- [DATA RECORDS]:
= = = =
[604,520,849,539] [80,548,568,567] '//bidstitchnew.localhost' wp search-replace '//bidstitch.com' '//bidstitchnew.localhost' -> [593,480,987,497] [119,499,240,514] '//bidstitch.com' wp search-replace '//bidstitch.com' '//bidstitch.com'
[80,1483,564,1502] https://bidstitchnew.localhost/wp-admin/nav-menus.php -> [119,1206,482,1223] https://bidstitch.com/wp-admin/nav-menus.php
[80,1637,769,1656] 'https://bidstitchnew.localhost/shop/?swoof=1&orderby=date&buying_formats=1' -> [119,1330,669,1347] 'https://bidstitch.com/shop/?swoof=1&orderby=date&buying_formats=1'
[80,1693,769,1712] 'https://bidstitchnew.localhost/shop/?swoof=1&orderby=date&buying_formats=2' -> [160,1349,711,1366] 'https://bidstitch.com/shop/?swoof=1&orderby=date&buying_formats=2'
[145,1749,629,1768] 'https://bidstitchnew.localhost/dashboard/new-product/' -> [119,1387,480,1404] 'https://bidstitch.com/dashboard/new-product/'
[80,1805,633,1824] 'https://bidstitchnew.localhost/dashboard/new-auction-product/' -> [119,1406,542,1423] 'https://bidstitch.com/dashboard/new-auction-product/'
= = = =
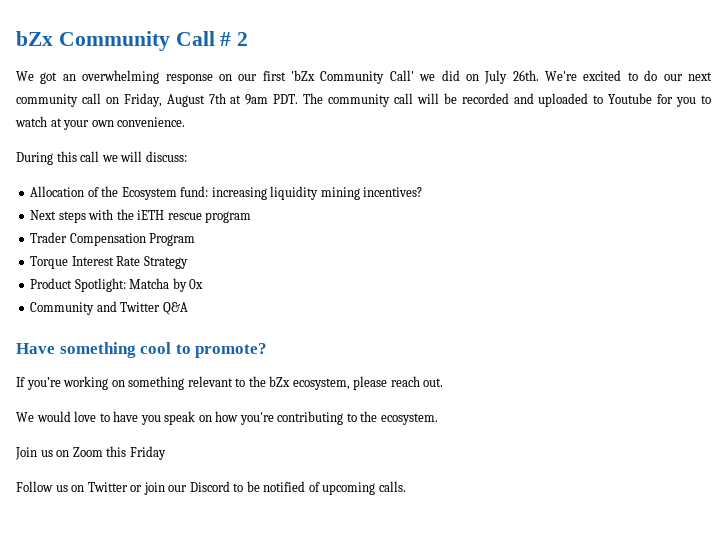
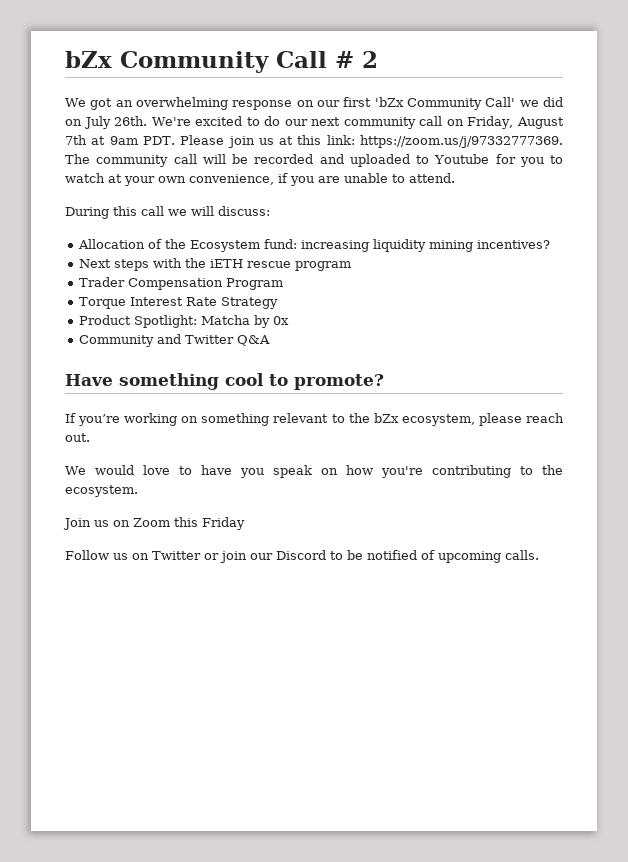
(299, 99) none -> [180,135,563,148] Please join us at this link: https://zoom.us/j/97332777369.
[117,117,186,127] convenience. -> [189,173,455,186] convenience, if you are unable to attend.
= = = =
- [TASK]:
If a line in the entries contains "shop", copy it.

- [SOLVED EXERCISE]:
[80,1637,769,1656] 'https://bidstitchnew.localhost/shop/?swoof=1&orderby=date&buying_formats=1' -> [119,1330,669,1347] 'https://bidstitch.com/shop/?swoof=1&orderby=date&buying_formats=1'
[80,1693,769,1712] 'https://bidstitchnew.localhost/shop/?swoof=1&orderby=date&buying_formats=2' -> [160,1349,711,1366] 'https://bidstitch.com/shop/?swoof=1&orderby=date&buying_formats=2'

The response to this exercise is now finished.